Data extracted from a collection
■ ■ ■ ■ ■ ■ ■
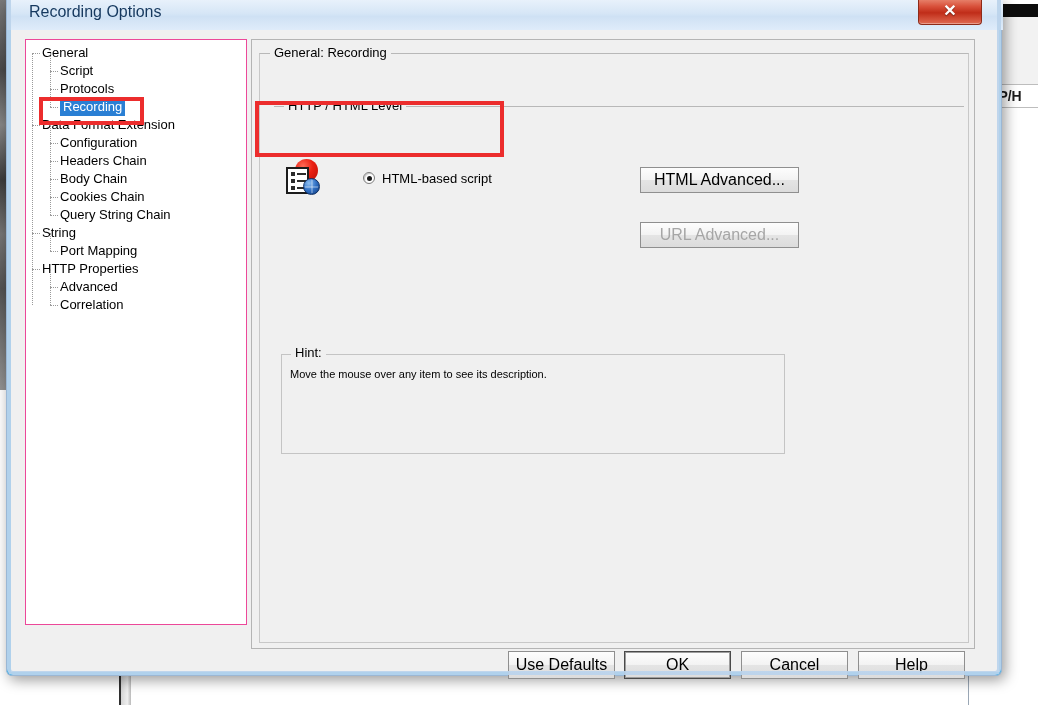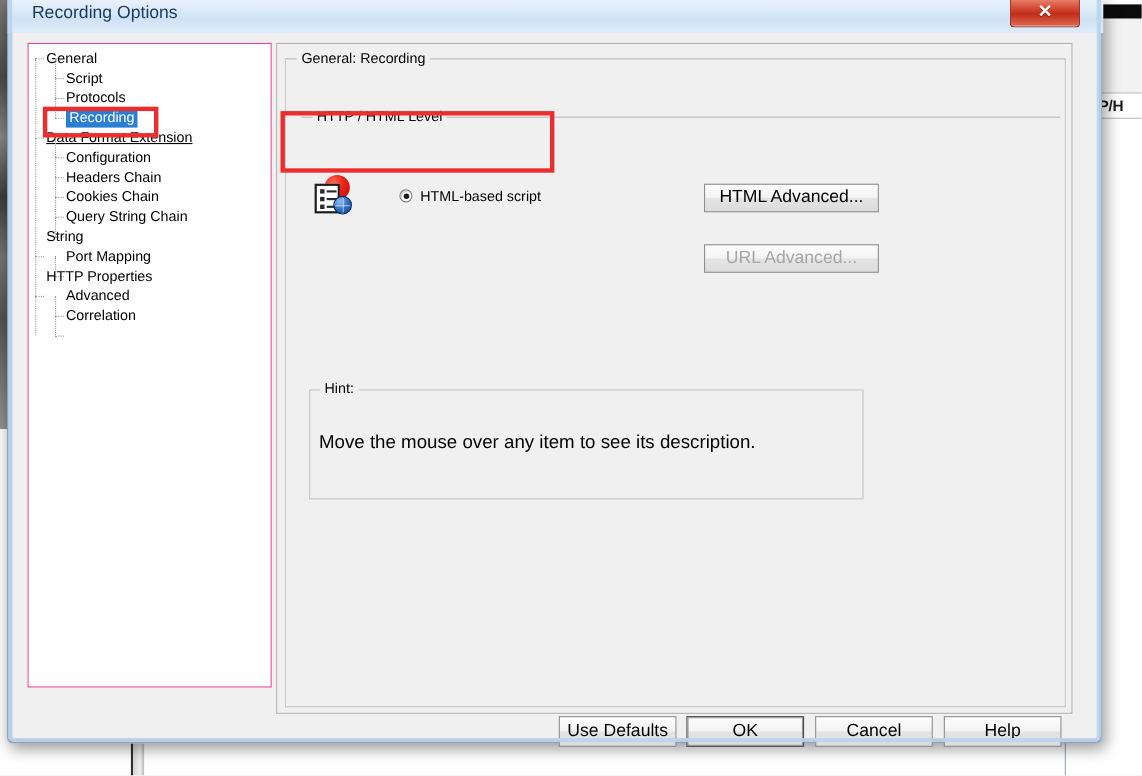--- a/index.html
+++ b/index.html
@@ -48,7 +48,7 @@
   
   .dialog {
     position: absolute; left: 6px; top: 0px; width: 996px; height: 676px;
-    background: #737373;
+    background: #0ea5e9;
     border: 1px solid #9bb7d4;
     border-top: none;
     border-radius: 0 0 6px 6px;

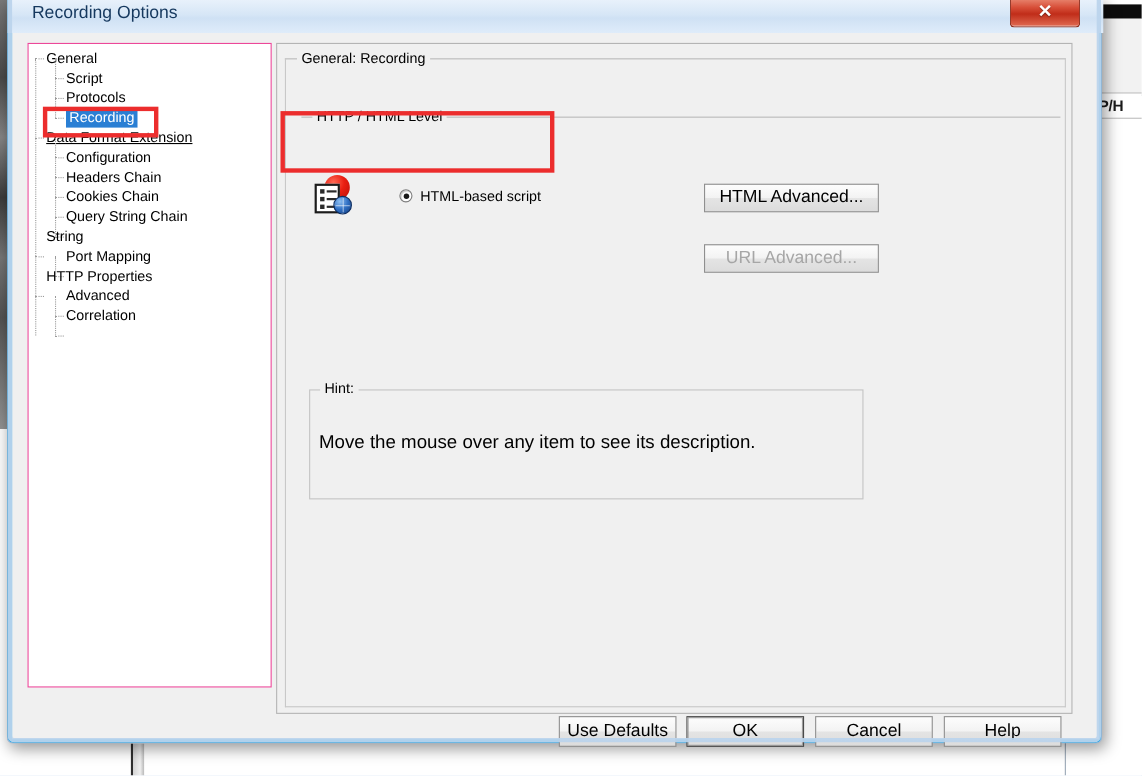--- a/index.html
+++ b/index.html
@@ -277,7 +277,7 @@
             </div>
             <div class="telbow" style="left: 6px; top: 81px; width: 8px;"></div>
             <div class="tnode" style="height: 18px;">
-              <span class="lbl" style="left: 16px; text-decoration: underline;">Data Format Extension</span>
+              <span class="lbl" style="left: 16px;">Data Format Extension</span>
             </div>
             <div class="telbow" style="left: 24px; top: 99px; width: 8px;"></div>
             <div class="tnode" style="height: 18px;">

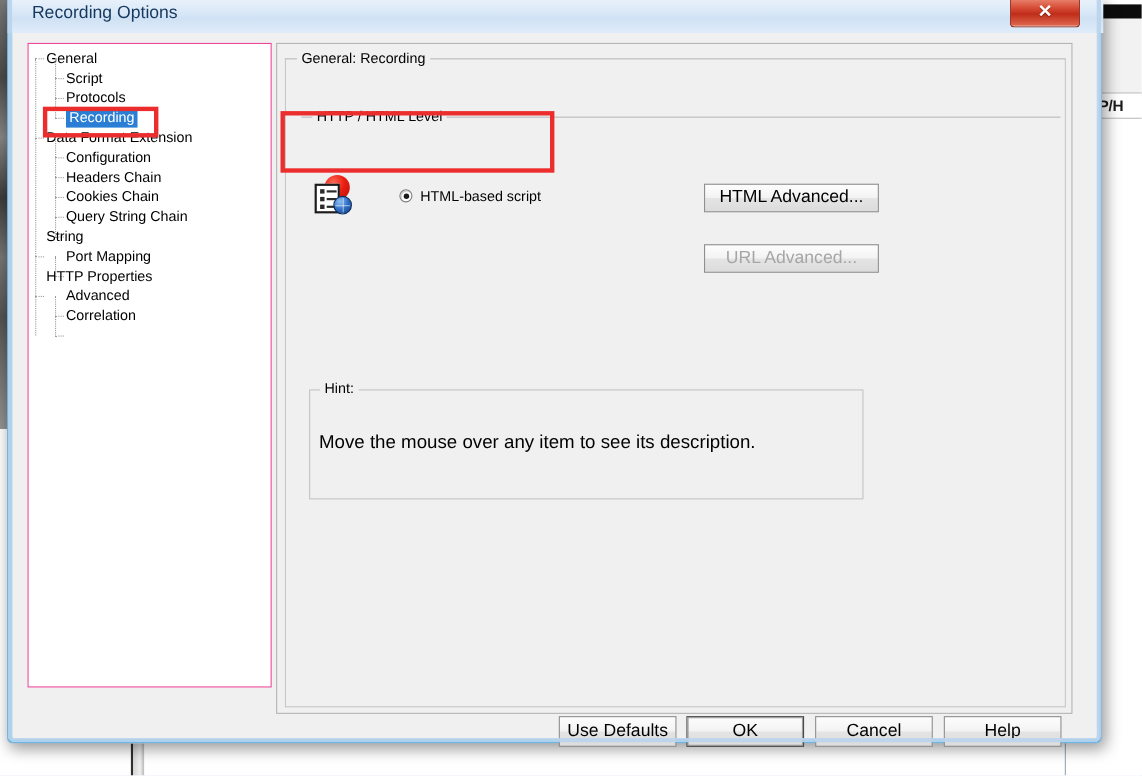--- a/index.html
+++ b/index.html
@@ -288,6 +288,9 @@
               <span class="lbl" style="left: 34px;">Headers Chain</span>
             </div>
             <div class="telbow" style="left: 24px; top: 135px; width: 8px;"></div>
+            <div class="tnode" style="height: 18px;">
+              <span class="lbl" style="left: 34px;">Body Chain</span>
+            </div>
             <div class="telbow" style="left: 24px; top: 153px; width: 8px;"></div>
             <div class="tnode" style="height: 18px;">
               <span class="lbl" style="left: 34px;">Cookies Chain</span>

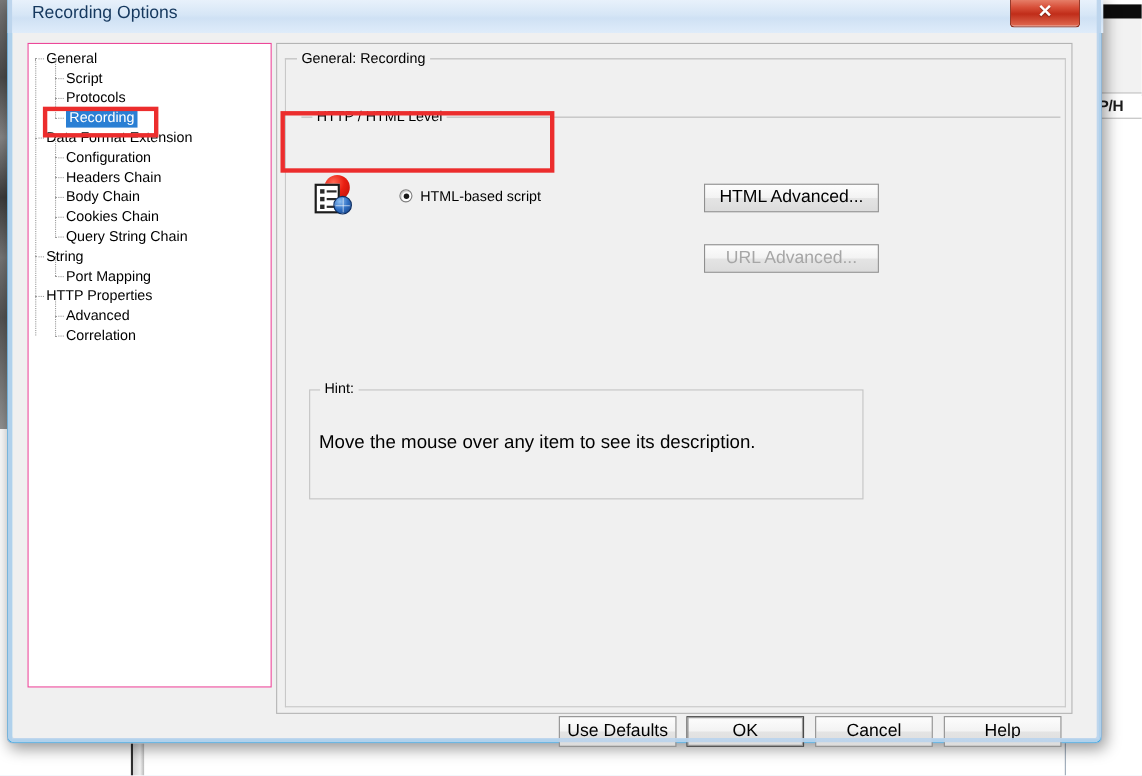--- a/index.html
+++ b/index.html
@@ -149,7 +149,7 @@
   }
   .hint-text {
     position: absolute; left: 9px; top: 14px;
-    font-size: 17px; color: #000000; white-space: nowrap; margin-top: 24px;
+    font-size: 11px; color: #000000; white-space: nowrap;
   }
■ ■ ■ ■ ■ ■ ■
### Work order:
Do not include images; quote all of the entries above exactly.

### Solution:
--- a/index.html
+++ b/index.html
@@ -48,7 +48,7 @@
   
   .dialog {
     position: absolute; left: 6px; top: 0px; width: 996px; height: 676px;
-    background: #737373;
+    background: #0ea5e9;
     border: 1px solid #9bb7d4;
     border-top: none;
     border-radius: 0 0 6px 6px;

--- a/index.html
+++ b/index.html
@@ -277,7 +277,7 @@
             </div>
             <div class="telbow" style="left: 6px; top: 81px; width: 8px;"></div>
             <div class="tnode" style="height: 18px;">
-              <span class="lbl" style="left: 16px; text-decoration: underline;">Data Format Extension</span>
+              <span class="lbl" style="left: 16px;">Data Format Extension</span>
             </div>
             <div class="telbow" style="left: 24px; top: 99px; width: 8px;"></div>
             <div class="tnode" style="height: 18px;">

--- a/index.html
+++ b/index.html
@@ -288,6 +288,9 @@
               <span class="lbl" style="left: 34px;">Headers Chain</span>
             </div>
             <div class="telbow" style="left: 24px; top: 135px; width: 8px;"></div>
+            <div class="tnode" style="height: 18px;">
+              <span class="lbl" style="left: 34px;">Body Chain</span>
+            </div>
             <div class="telbow" style="left: 24px; top: 153px; width: 8px;"></div>
             <div class="tnode" style="height: 18px;">
               <span class="lbl" style="left: 34px;">Cookies Chain</span>

--- a/index.html
+++ b/index.html
@@ -149,7 +149,7 @@
   }
   .hint-text {
     position: absolute; left: 9px; top: 14px;
-    font-size: 17px; color: #000000; white-space: nowrap; margin-top: 24px;
+    font-size: 11px; color: #000000; white-space: nowrap;
   }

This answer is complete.